=== EXERCISE GOAL ===
Go through the entries below and retype them exactly, omitting each picture.

=== INPUT RECORDS ===
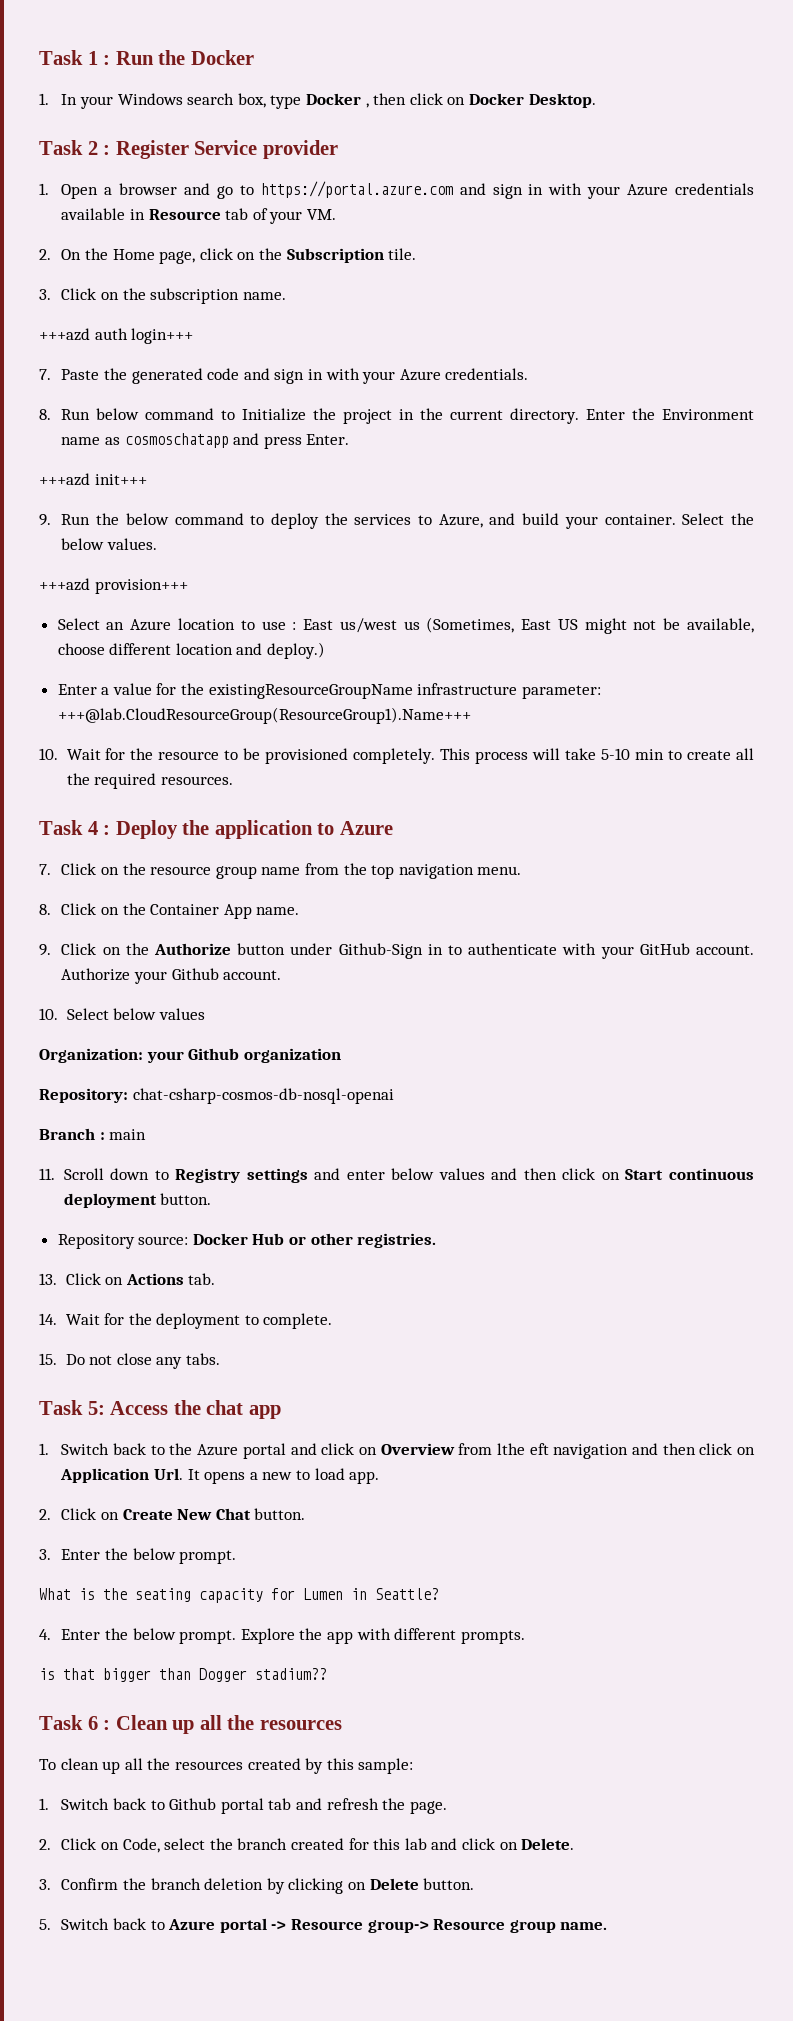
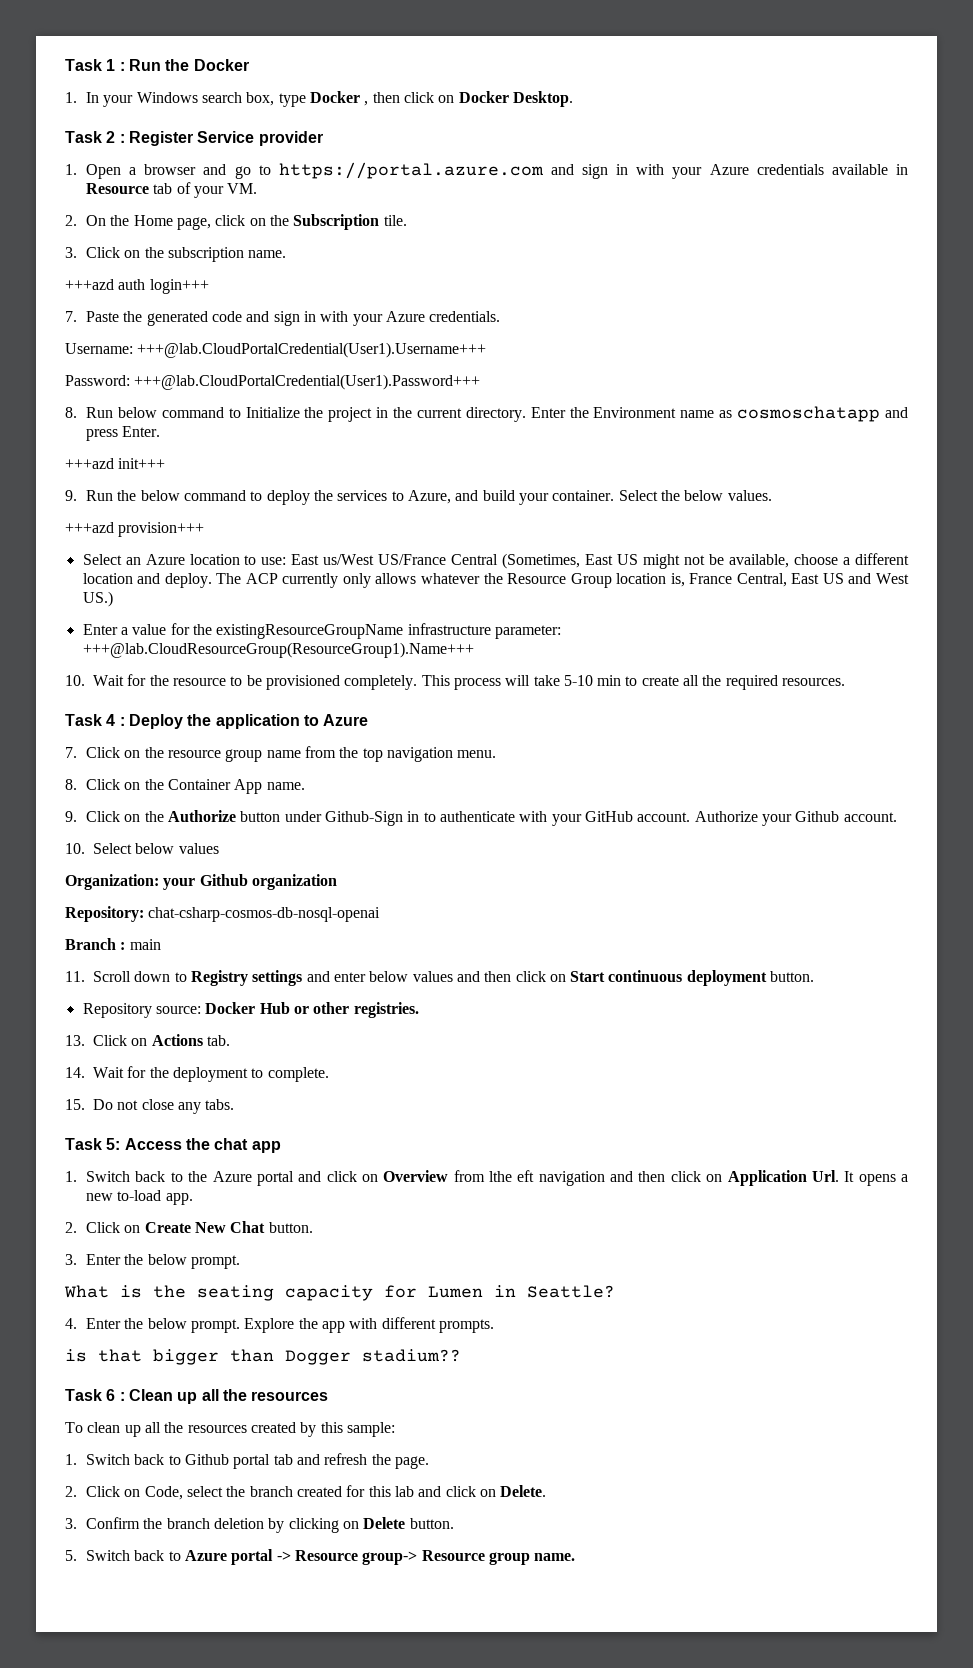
+ Username: +++@lab.CloudPortalCredential(User1).Username+++
+ Password: +++@lab.CloudPortalCredential(User1).Password+++
- Select an Azure location to use : East us/west us (Sometimes, East US might not be available, choose different location and deploy.)
+ Select an Azure location to use: East us/West US/France Central (Sometimes, East US might not be available, choose a different location and deploy. The ACP currently only allows whatever the Resource Group location is, France Central, East US and West US.)
- 1. Switch back to the Azure portal and click on Overview from lthe eft navigation and then click on Application Url. It opens a new to load app.
+ 1. Switch back to the Azure portal and click on Overview from lthe eft navigation and then click on Application Url. It opens a new to-load app.

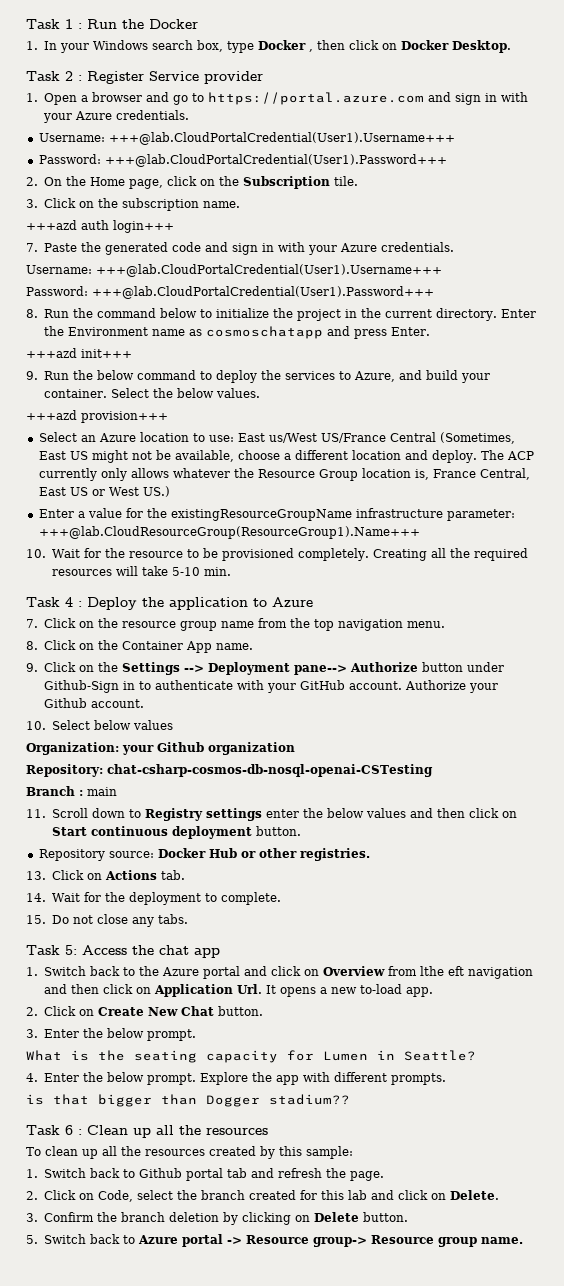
- 1. Open a browser and go to https://portal.azure.com and sign in with your Azure credentials available in Resource tab of your VM.
+ 1. Open a browser and go to https://portal.azure.com and sign in with your Azure credentials.
+ Username: +++@lab.CloudPortalCredential(User1).Username+++
+ Password: +++@lab.CloudPortalCredential(User1).Password+++
- 8. Run below command to Initialize the project in the current directory.
+ 8. Run the command below to initialize the project in the current directory.
- The ACP currently only allows whatever the Resource Group location is, France Central, East US and West US.)
+ The ACP currently only allows whatever the Resource Group location is, France Central, East US or West US.)
- This process will take 5-10 min to create all the required resources.
+ Creating all the required resources will take 5-10 min.
- 9. Click on the Authorize button under Github-Sign in to authenticate with your GitHub account.
+ 9. Click on the Settings --> Deployment pane--> Authorize button under Github-Sign in to authenticate with your GitHub account.
- Repository: chat-csharp-cosmos-db-nosql-openai
+ Repository: chat-csharp-cosmos-db-nosql-openai-CSTesting
- 11. Scroll down to Registry settings and enter below values and then click on Start continuous deployment button.
+ 11. Scroll down to Registry settings enter the below values and then click on Start continuous deployment button.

=== SOLUTION TO THIS EXERCISE ===
+ Username: +++@lab.CloudPortalCredential(User1).Username+++
+ Password: +++@lab.CloudPortalCredential(User1).Password+++
- Select an Azure location to use : East us/west us (Sometimes, East US might not be available, choose different location and deploy.)
+ Select an Azure location to use: East us/West US/France Central (Sometimes, East US might not be available, choose a different location and deploy. The ACP currently only allows whatever the Resource Group location is, France Central, East US and West US.)
- 1. Switch back to the Azure portal and click on Overview from lthe eft navigation and then click on Application Url. It opens a new to load app.
+ 1. Switch back to the Azure portal and click on Overview from lthe eft navigation and then click on Application Url. It opens a new to-load app.

- 1. Open a browser and go to https://portal.azure.com and sign in with your Azure credentials available in Resource tab of your VM.
+ 1. Open a browser and go to https://portal.azure.com and sign in with your Azure credentials.
+ Username: +++@lab.CloudPortalCredential(User1).Username+++
+ Password: +++@lab.CloudPortalCredential(User1).Password+++
- 8. Run below command to Initialize the project in the current directory.
+ 8. Run the command below to initialize the project in the current directory.
- The ACP currently only allows whatever the Resource Group location is, France Central, East US and West US.)
+ The ACP currently only allows whatever the Resource Group location is, France Central, East US or West US.)
- This process will take 5-10 min to create all the required resources.
+ Creating all the required resources will take 5-10 min.
- 9. Click on the Authorize button under Github-Sign in to authenticate with your GitHub account.
+ 9. Click on the Settings --> Deployment pane--> Authorize button under Github-Sign in to authenticate with your GitHub account.
- Repository: chat-csharp-cosmos-db-nosql-openai
+ Repository: chat-csharp-cosmos-db-nosql-openai-CSTesting
- 11. Scroll down to Registry settings and enter below values and then click on Start continuous deployment button.
+ 11. Scroll down to Registry settings enter the below values and then click on Start continuous deployment button.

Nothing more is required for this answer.